[Jokes] Noah and the Ark in 2005 (fwd)
Chris McKenna
cmckenna at sucs.org
Mon Aug 15 19:40:50 BST 2005
---------- Forwarded message ----------
In the year 2005, the Lord came unto Noah, who was
now living in the United States, and said, "Once again,
the earth has become wicked and over-populated and I see
the end of all flesh before me.
>
Build another Ark and save two of every living thing along
with a few good humans."
>
He gave Noah the blueprints, saying, "You have
six months to build the Ark before I will start the
unending rain for 40 days and 40 nights".
>
Six months later, the Lord looked down and saw Noah
weeping in his yard.... but no ark.
>
"Noah", He roared, "I'm about to start the rain! Where is
the Ark?"
>
"Forgive me, Lord," begged Noah. "But things have changed.
I needed a building permit. I've been arguing with the
inspector about the need for a sprinkler system.
>
My neighbors! claim that I've violated the neighborhood
zoning laws by building the Ark in my yard and exceeding
the height limitations.
>
We had to go to the Development Appeal Board for a decision.
>
Then the Department of Transportation demanded
a bond be posted for the future costs of moving power
lines and other overhead obstructions, to
clear the passage for the Ark's move to the sea.

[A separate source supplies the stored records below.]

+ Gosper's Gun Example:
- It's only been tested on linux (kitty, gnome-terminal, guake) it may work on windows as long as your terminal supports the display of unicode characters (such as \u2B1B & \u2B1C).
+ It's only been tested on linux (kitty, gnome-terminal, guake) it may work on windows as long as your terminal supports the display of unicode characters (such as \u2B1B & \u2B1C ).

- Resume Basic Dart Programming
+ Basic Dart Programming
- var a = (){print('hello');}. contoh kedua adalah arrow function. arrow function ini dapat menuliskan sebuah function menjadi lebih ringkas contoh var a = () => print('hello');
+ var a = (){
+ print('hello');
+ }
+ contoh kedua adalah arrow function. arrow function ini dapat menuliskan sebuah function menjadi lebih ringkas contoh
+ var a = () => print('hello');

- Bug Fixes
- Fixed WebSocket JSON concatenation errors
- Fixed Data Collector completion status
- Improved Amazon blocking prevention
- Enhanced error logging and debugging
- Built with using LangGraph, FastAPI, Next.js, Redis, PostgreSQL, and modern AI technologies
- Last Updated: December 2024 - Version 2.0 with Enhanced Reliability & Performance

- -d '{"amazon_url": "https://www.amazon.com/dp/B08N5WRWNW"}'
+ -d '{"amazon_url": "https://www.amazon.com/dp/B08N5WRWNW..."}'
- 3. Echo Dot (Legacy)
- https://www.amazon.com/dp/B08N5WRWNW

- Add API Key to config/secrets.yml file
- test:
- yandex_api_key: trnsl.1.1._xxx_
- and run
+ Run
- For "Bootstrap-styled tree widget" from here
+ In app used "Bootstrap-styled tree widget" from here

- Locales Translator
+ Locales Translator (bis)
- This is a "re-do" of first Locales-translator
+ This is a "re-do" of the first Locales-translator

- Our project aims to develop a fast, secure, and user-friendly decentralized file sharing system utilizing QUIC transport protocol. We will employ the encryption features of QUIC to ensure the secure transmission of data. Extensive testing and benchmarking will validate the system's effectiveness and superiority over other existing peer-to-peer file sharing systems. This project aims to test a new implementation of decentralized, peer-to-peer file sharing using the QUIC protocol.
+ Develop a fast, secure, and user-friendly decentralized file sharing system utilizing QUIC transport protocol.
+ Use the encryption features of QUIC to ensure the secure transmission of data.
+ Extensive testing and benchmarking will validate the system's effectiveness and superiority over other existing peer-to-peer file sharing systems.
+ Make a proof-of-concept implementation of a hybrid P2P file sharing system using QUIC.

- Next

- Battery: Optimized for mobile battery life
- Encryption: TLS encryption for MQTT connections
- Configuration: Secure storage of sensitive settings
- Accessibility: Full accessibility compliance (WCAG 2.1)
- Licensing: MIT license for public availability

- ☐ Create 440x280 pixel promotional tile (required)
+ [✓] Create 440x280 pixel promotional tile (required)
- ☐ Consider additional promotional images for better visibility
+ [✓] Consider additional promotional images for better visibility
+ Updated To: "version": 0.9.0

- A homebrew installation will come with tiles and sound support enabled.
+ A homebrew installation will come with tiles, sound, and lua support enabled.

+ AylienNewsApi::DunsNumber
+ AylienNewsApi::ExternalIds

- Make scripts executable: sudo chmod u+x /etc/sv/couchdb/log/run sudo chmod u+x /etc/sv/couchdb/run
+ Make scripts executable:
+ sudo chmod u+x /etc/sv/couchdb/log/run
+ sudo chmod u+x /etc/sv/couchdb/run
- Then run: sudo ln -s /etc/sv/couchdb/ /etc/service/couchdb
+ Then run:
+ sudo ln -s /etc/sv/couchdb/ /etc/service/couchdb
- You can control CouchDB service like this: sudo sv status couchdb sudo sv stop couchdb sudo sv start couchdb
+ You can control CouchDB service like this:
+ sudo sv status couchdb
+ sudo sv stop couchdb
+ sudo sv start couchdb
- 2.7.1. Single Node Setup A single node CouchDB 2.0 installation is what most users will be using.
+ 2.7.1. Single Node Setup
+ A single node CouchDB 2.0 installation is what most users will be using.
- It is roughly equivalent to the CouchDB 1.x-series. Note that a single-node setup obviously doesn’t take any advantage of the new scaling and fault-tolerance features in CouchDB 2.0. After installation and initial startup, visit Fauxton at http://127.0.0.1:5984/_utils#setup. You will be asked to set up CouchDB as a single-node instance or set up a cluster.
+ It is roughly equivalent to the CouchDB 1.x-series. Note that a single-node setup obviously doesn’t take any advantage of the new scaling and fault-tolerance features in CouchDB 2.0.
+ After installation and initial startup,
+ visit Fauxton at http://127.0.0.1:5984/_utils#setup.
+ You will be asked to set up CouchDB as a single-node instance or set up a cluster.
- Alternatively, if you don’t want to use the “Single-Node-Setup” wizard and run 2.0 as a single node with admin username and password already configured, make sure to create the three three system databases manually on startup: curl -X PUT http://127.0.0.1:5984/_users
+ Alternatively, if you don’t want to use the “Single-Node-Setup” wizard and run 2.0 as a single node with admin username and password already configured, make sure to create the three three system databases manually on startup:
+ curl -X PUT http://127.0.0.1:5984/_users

I argued that the sea would be coming to us, but
they would hear nothing of it.
>
Getting the wood was another problem. There's a ban
on cutting local trees in order to save the spotted owl.
I tried to convince the environmentalists that I needed
the wood to save the owls. But no go!
>
When I started gathering the animals, I got sued by an
animal rights group. They insisted that I was confining
wild animals against their will.
>As well, they argued the accommodation was too
restrictive and it was cruel and inhumane to put so
many animals in a confined space.
>
Then the EPA ruled that I couldn't build the Ark until
they'd conducted an environmental impact study on
your proposed flood.
>
I'm still trying to resolve a complaint with the
Human Rights Commission on how many minorities
I'm supposed to hire for my building crew.
>
Also, the trades unions say I can't use my sons.
They insist I have to hire only Union workers with
Ark-building experience.
>
To make matters worse, the IRS seized all my assets,
claiming I'm trying to leave the country illegally with
endangered species.
>
So, forgive me, Lord, but it would take at least
ten years for me to finish this Ark."
>
Suddenly the skies cleared, the sun began to shine,
and a rainbow stretched across the sky.
>
>Noah looked up in wonder and asked,
"You mean, You're not going to destroy the world?".
>
>"No," said the Lord. "The government beat me to it."